Re 2,3. I think that is reasonable and maybe when I mentioned the meta-work before, it was due to my confusion between GPR and trajectory change.
Hey Alex. Really interesting post! To have a go at your last question, my intuition is that the spillover effects of GPR on increasing the probability of the future cannot be neglected. I suppose my view differs in that where you define “patient longtermist work” as GPR and distinct from XRR, I don’t see that it has to be. For example, I may believe that XRR is the more impactful cause in the long run, but just believe that I should wait a couple hundred years before putting my resources towards this. Or we should figure out if we are living at the hinge of history first (which I’d classify as GPR). Does that make sense?
I suppose one other observation is that working on s-risks typically falls within the scope of XRR and clearly also improves the quality of the future, but maybe this ignores your assumption of safely reaching technological maturity.
I think I’ve conflated patient longtermist work with trajectory change (with the example of reducing x-risk in 200 years time being patient, but not trajectory change). This means the model is really comparing trajectory change with XRR. But trajectory change could be urgent (eg. if there was a lock-in event coming soon), and XRR could be patient.
(Side note: There are so many possible longtermist strategies! Any combination of (Patient,Urgent)×(Broad,Narrow)×(Trajectory Change,XRR) is a distinct strategy. This is interesting as often people conceptualise the available strategies as either patient, broad, trajectory change or urgent, narrow, XRR but there’s actually at least six other strategies)

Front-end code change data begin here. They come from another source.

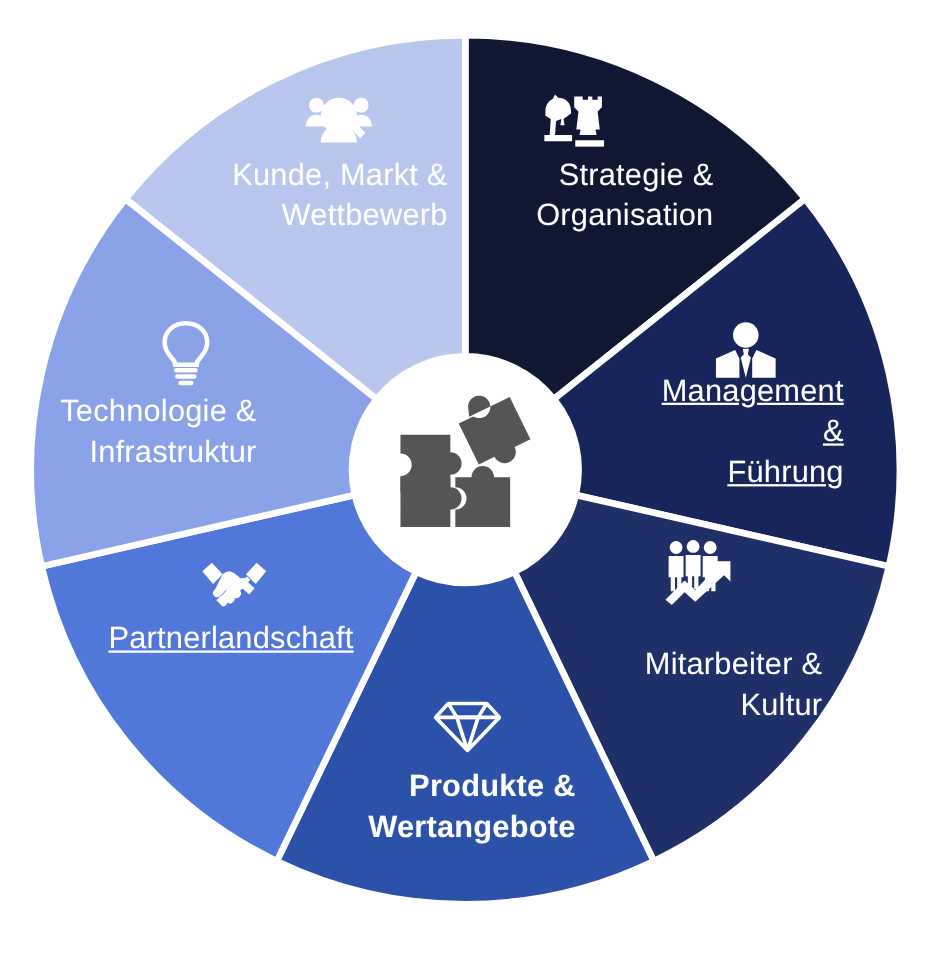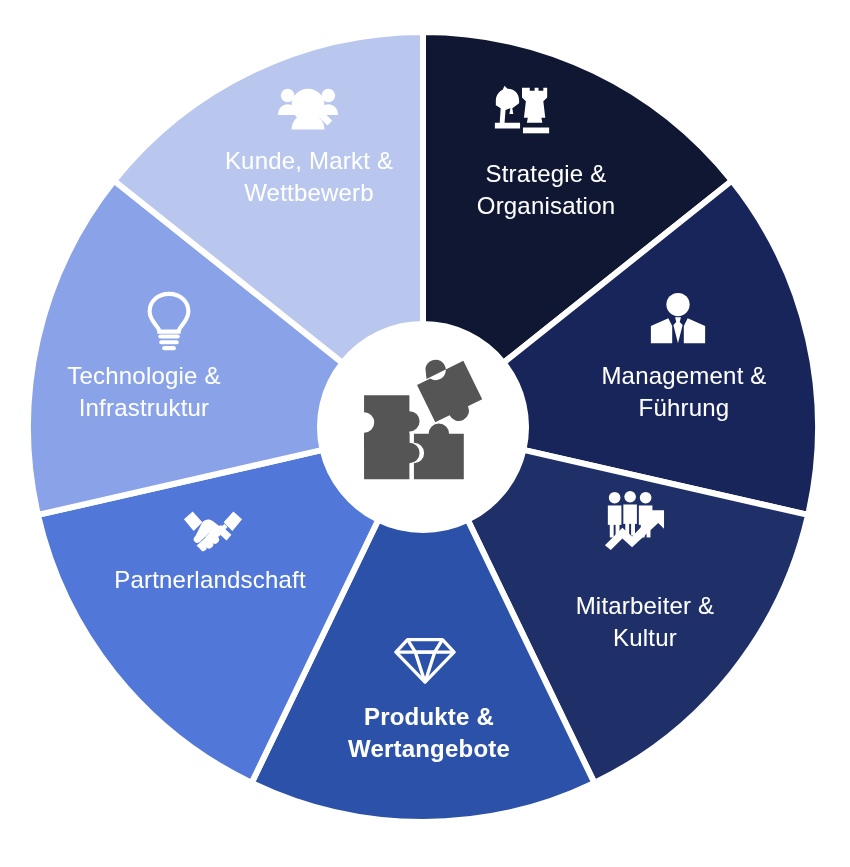--- a/index.html
+++ b/index.html
@@ -5,23 +5,23 @@
   html,body{margin:0;padding:0;background:#ffffff;}
   body{width:850px;height:867px;overflow:hidden;
        font-family:"Liberation Sans","DejaVu Sans",sans-serif;}
   #wheel-stage{position:relative;width:850px;height:867px;}
   svg#wheel{position:absolute;left:0;top:0;width:850px;height:867px;display:block;}
   .seg{stroke:#ffffff;stroke-width:6;stroke-linejoin:round;}
   .hub{fill:#ffffff;}
   .seg-label{
       position:absolute;
       transform:translate(-50%,-50%);
-      text-align:center;
+      text-align:right;
       color:#ffffff;
-      font-size:24px;
+      font-size:28px;
       line-height:1.33;
       letter-spacing:.2px;
       white-space:pre-line;
       pointer-events:none;
       text-shadow:0 0 1px rgba(255,255,255,.18);
   }
   .seg-icon{
       position:absolute;
       transform:translate(-50%,-50%);
       width:62px;height:62px;
@@ -56,34 +56,34 @@
   <div id="overlays">
       <div class="seg-icon" style="left: 522px; top: 112px;">
     <svg viewBox="0 0 64 64">
           <g>
       <path d="M5 20c0-5 3-9 7-11l2-4 3 3c6 0 12 4 12 12v3l-7 5 1 6h-4l1-6-5 2-1 13h16v6H4v-6h5l1-15-5-3c0-2 0-3 0-5z"></path>
       <path d="M36 7h4v3h5V7h4v3h5v-3h4v10l-4 4 2 17h-4l1 5H37l1-5h-4l2-17-4-4V7h4z"></path>
       <rect x="33" y="48" width="27" height="6"></rect>
     </g>
         </svg>
   </div>
-      <div class="seg-label" style="left: 546px; top: 177px; margin-top: 13px;">Strategie &amp;
+      <div class="seg-label" style="left: 568px; top: 177px;">Strategie &amp;
 Organisation</div>
       <div class="seg-icon" style="left: 678px; top: 322px;">
     <svg viewBox="0 0 64 64">
           <g>
       <circle cx="32" cy="14" r="12"></circle>
       <path d="M22 28 L4 36 v18 h22 V36z"></path>
       <path d="M42 28 L60 36 v18 H38 V36z"></path>
       <path d="M29 27 h6 l-1.2 5 3 3 -4.8 19 -4.8-19 3-3z"></path>
       <rect x="42" y="40" width="11" height="5" rx="1"></rect>
     </g>
         </svg>
   </div>
-      <div class="seg-label" style="left: 684px; top: 392px;">Management &amp;
+      <div class="seg-label" style="left: 684px; top: 392px; text-decoration: underline;">Management &amp;
 Führung</div>
       <div class="seg-icon" style="left: 634px; top: 520px;">
     <svg viewBox="0 0 64 64">
           <g>
       <circle cx="12" cy="9" r="6"></circle>
             <path d="M5 17h14v20H5z"></path>
             <path d="M7 36h4v14H7z"></path>
             <path d="M13 36h4v14h-4z"></path>
       <circle cx="28" cy="8" r="6"></circle>
             <path d="M21 16h14v20H21z"></path>
@@ -117,21 +117,21 @@
       <path d="M2 24 L11 16 l10 11 -9 9z"></path>
       <path d="M62 24 L53 16 l-10 11 9 9z"></path>
       <path d="M21 27 c3-3 7-4 11-1 l5 4 c2 2 5 1 7-1 l3 3 -8 9 c-2 2-5 2-7 0 l-4-3 -9 9 c-2 2-5 2-6 0 -2-2-1-4 1-6z"></path>
       <path d="M30 36 l7 6 c2 2 2 4 0 6 -2 2-4 2-6 0 l-7-6z"></path>
       <path d="M25 42 l6 5 c2 2 2 4 0 6 -2 2-4 2-6 0 l-6-5z"></path>
       <path d="M20 47 l4 4 c2 2 2 4 0 5 -2 2-4 1-5-1 l-4-4z"></path>
       <path d="M40 30 l11 10 -5 6 -12-11z"></path>
     </g>
         </svg>
   </div>
-      <div class="seg-label" style="left: 210px; top: 580px;">Partnerlandschaft</div>
+      <div class="seg-label" style="left: 210px; top: 580px; text-decoration: underline;">Partnerlandschaft</div>
       <div class="seg-icon" style="left: 169px; top: 321px;">
     <svg viewBox="0 0 64 64">
           <g fill="none" stroke="#ffffff" stroke-width="4.2" stroke-linecap="round">
       <path d="M32 4 C20 4 12 12 12 22 c0 7 4 11 7 15 2 2 3 4 3 6 h20 c0-2 1-4 3-6 3-4 7-8 7-15 0-10-8-18-20-18z"></path>
       <path d="M23 48 h18"></path>
       <path d="M24 54 h16"></path>
       <path d="M27 60 h10"></path>
     </g>
         </svg>
   </div>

This model completely neglects meta strategic work along the lines of ‘are we at the hinge of history?’ and ‘should we work on XRR or something else?’. This could be a big enough shortcoming to render the model useless. But this meta work does have to cash out as either increasing the probability of technological maturity, or in improving the quality of the future. So I’m not sure how worrisome the shortcoming is. Do you agree that meta work has to cash out in one of those areas?
I had s-risks in mind when I caveated it as ‘safely’ reaching technological maturity, and was including s-risk reduction in XRR. But I’m not sure if that’s the best way to think about it, because the most worrying s-risks seem to be of the form: we do reach technological maturity, but the quality is large and negative. So it seems that s-risks are more like ‘quality increasing’ than ‘probability increasing’. The argument for them being ‘probability increasing’ is that I think the most empirically likely s-risks might primarily be risks associated with transitions to technological maturity, just like other existential risks. But again, this conflates XRR with urgency (and so trajectory change with patience)

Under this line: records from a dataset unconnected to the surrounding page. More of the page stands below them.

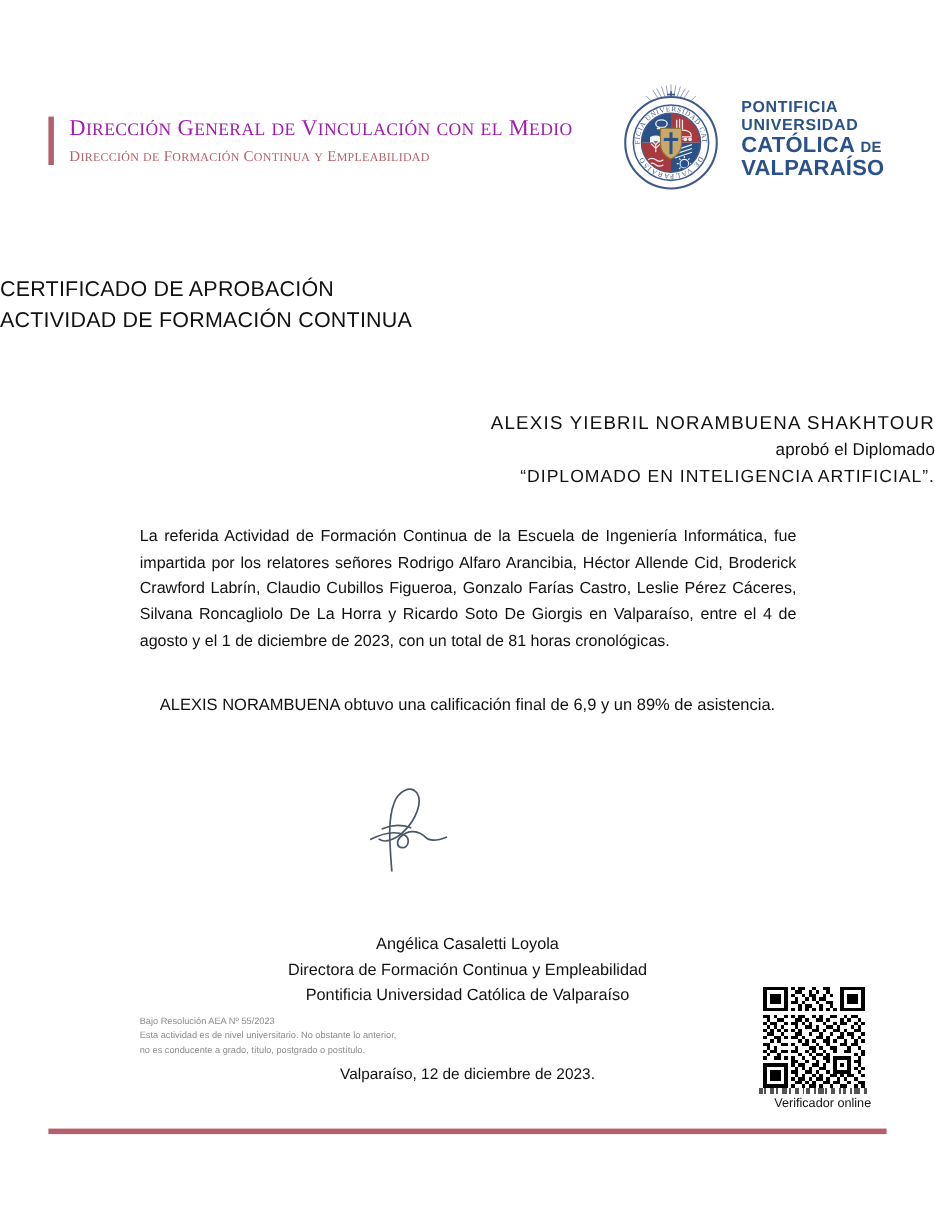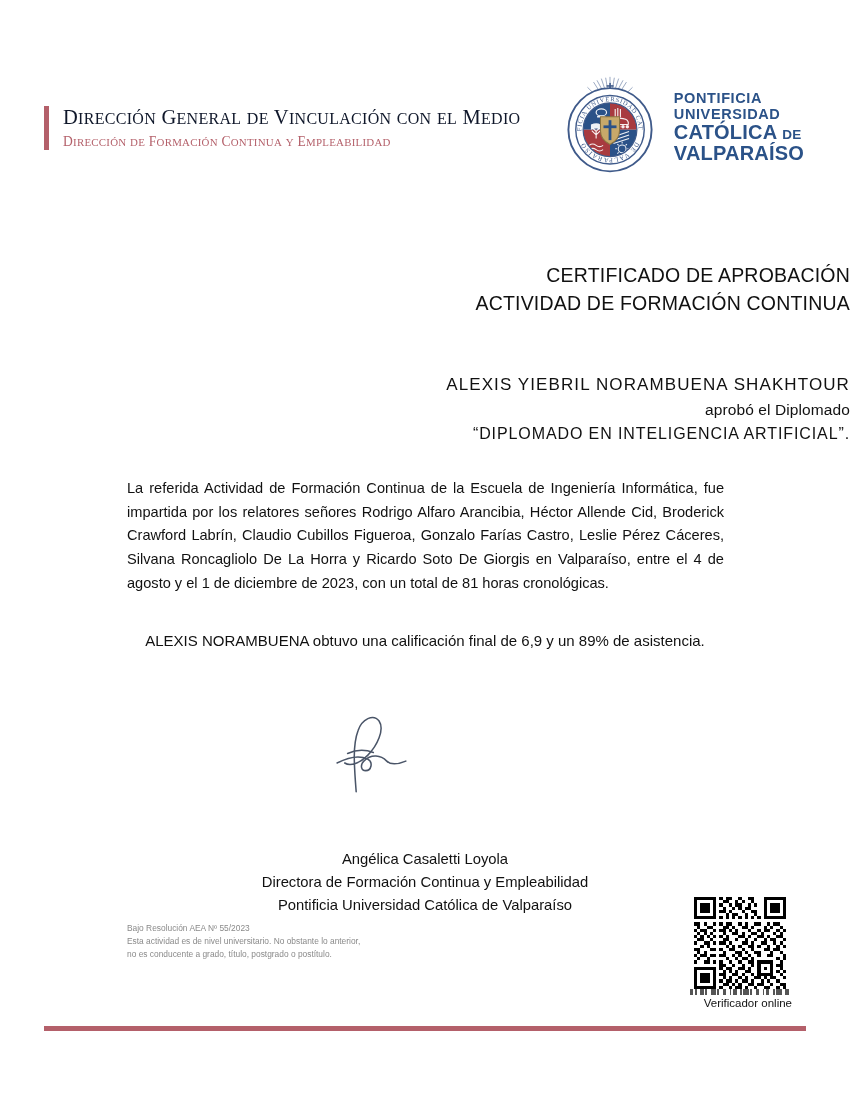--- a/index.html
+++ b/index.html
@@ -43,21 +43,21 @@
     margin-right: 14px;
   }
   .header-titles {
     display: flex;
     flex-direction: column;
     justify-content: center;
   }
   .dept-main {
     font-family: "Liberation Serif", serif;
     font-size: 20.5px;
-    color: #0f172a;
+    color: #a21caf;
     letter-spacing: 0.3px;
     line-height: 1.15;
     white-space: nowrap;
   }
   .dept-main .sc { font-size: 0.78em; }
   .dept-sub {
     font-family: "Liberation Serif", serif;
     font-size: 13.6px;
     color: #b4606a;
     letter-spacing: 0.25px;
@@ -86,24 +86,24 @@
   }
   .logo-l1 { font-size: 14.5px; font-weight: bold; letter-spacing: 0.6px; }
   .logo-l2 { font-size: 14.5px; font-weight: bold; letter-spacing: 0.6px; }
   .logo-l3 { font-size: 20px; font-weight: bold; letter-spacing: 0.2px; }
   .logo-l3 .de { font-size: 13.5px; }
   .logo-l4 { font-size: 20px; font-weight: bold; letter-spacing: 0.2px; }
 
   
   .cert-title {
     position: absolute;
-    top: 262px;
+    top: 250px;
     left: 0;
     width: 850px;
-    text-align: right;
+    text-align: left;
     font-size: 19.5px;
     line-height: 1.42;
     letter-spacing: 0.2px;
     color: #111;
   }
 
   
   .recipient {
     position: absolute;
     top: 372px;
@@ -387,20 +387,21 @@
     <div>Directora de Formación Continua y Empleabilidad</div>
     <div>Pontificia Universidad Católica de Valparaíso</div>
   </div>
 
   <div class="footnote">
     <div>Bajo Resolución AEA Nº 55/2023</div>
     <div>Esta actividad es de nivel universitario. No obstante lo anterior,</div>
     <div>no es conducente a grado, título, postgrado o postítulo.</div>
   </div>
 
+  <div class="date-line">Valparaíso, 12 de diciembre de 2023.</div>
 
   <div class="qr-block">
     <svg class="qr-code" viewBox="0 0 29 29" shape-rendering="crispEdges">
       <rect width="29" height="29" fill="#ffffff"></rect>
       <g fill="#000000">
 
         <rect x="0" y="0" width="7" height="1"></rect>
           <rect x="0" y="6" width="7" height="1"></rect>
         <rect x="0" y="0" width="1" height="7"></rect>
           <rect x="6" y="0" width="1" height="7"></rect>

Re 1. That makes a lot of sense now. My intuition is still leaning towards trajectory change interacting with XRR for the reason that maybe the best ways to reduce x-risks that appear after 500+ years is to focus on changing the trajectory of humanity (i.e. stronger institutions, cultural shift, etc.) But I do think that your model is valuable for illustrating the intuition you mentioned, that it seems easier to create a positive future via XRR rather than trajectory change that aims to increase quality.
Re 2,3. I think that is reasonable and maybe when I mentioned the meta-work before, it was due to my confusion between GPR and trajectory change.